Are Fathers Essential? - From Dad's Point of View
by Dr. Ken Canfield
Copyright 1999 National Center for Fathering
Reprinted with Permission
In the News ...
Here's the latest in the continuing discussion around the question, "Are fathers essential?" In the June issue of American Psychology, Yushiva University professors Silverstein and Auerbach have drawn three conclusions: First, fathers are not crucial to a child's development. After reviewing the research, they argued, "We do not believe that the data supports the conclusion that fathers are essential to a child's well being." In the authors' view, the data suggests that neither a mother nor a father is essential to a child's well-being. Second, they debunk the notion that fathers parent differently than mothers, citing studies of other mammals-marmosets--where fathers are the primary care-givers. Third, they argue that divorce has little if any effect on children, concluding that, for boys, the lack of a male role-model after a divorce does not have a significant negative impact on their development.
To Think About ...
Do fathers contribute anything to their children that is different from what mothers bring? If you have any doubts, ask children. The differences are real. Children know it, and any thorough review of fathering research will bear it out.
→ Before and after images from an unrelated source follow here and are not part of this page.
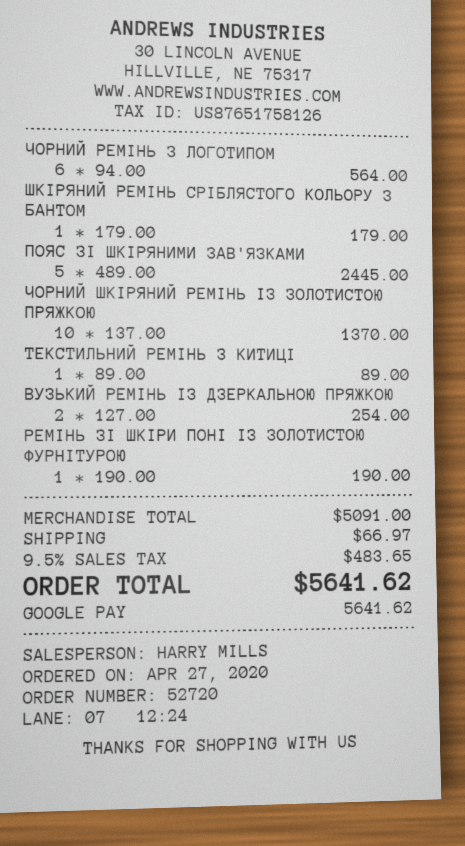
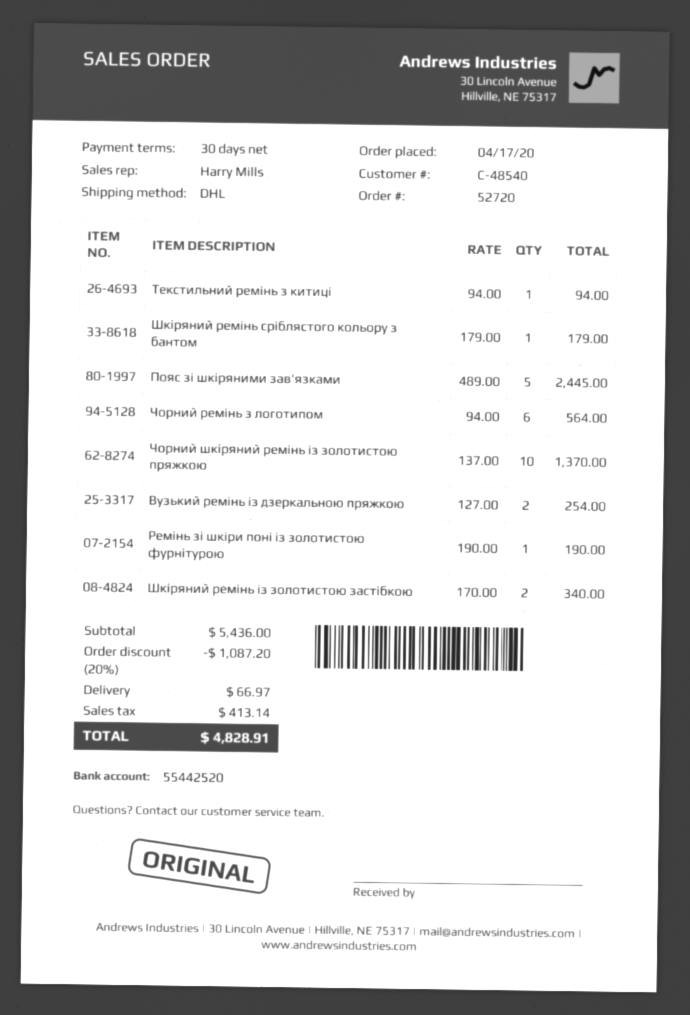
order date: 2020-04-27 -> 2020-04-17
ТЕКСТИЛЬНИЙ РЕМІНЬ З КИТИЦІ: 1 x 89.00 = 89.00 -> 1 x 94.00 = 94.00
Шкіряний ремінь із золотистою застібкою: none -> 2 x 170.00 = 340.00
subtotal: 5091.00 -> 5436.00
discount: none -> 20% = 1087.20
tax: 483.65 -> 413.14
total: 5641.62 -> 4828.91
Despite my disagreement with Silverstein and Auerbach, I'm thankful for their article. It reminds us of the growing number of children who have no father. We must be sensitive to this and must be certain that our discussions of the parenting differences between moms and dads aren't merely rubbing salt in these children's wounds. Instead, our discussions must focus on encouraging more men to fulfill their role as responsible fathers and father-figures. Policy makers, opinion leaders and researchers are searching for examples of men who are assuming responsibility for their children while displaying respect for the fatherless and for mothers.
In the Trenches ...ACTION POINTS for Committed Fathers
State policy makers are considering many initiatives to promote responsible fathering. In Oklahoma yesterday, we met with a cabinet secretary whose agenda to improve the overall well-being of families and children may include some special efforts designed to engage fathers. This support at the state level is important, but ultimately it will be individual dads--in Oklahoma and across the nation--who decide that being a dad is a top priority.
1. Ask your children how you and their mom differ in your parenting.
2. Ask your wife if you can assume some of the traditional or historic roles that she has played in parenting your children.
3. Review your own job description and goals this weekend in relation to your fathering. Look for areas where you can expand your role--and look for actions to demonstrate that you're a growing father.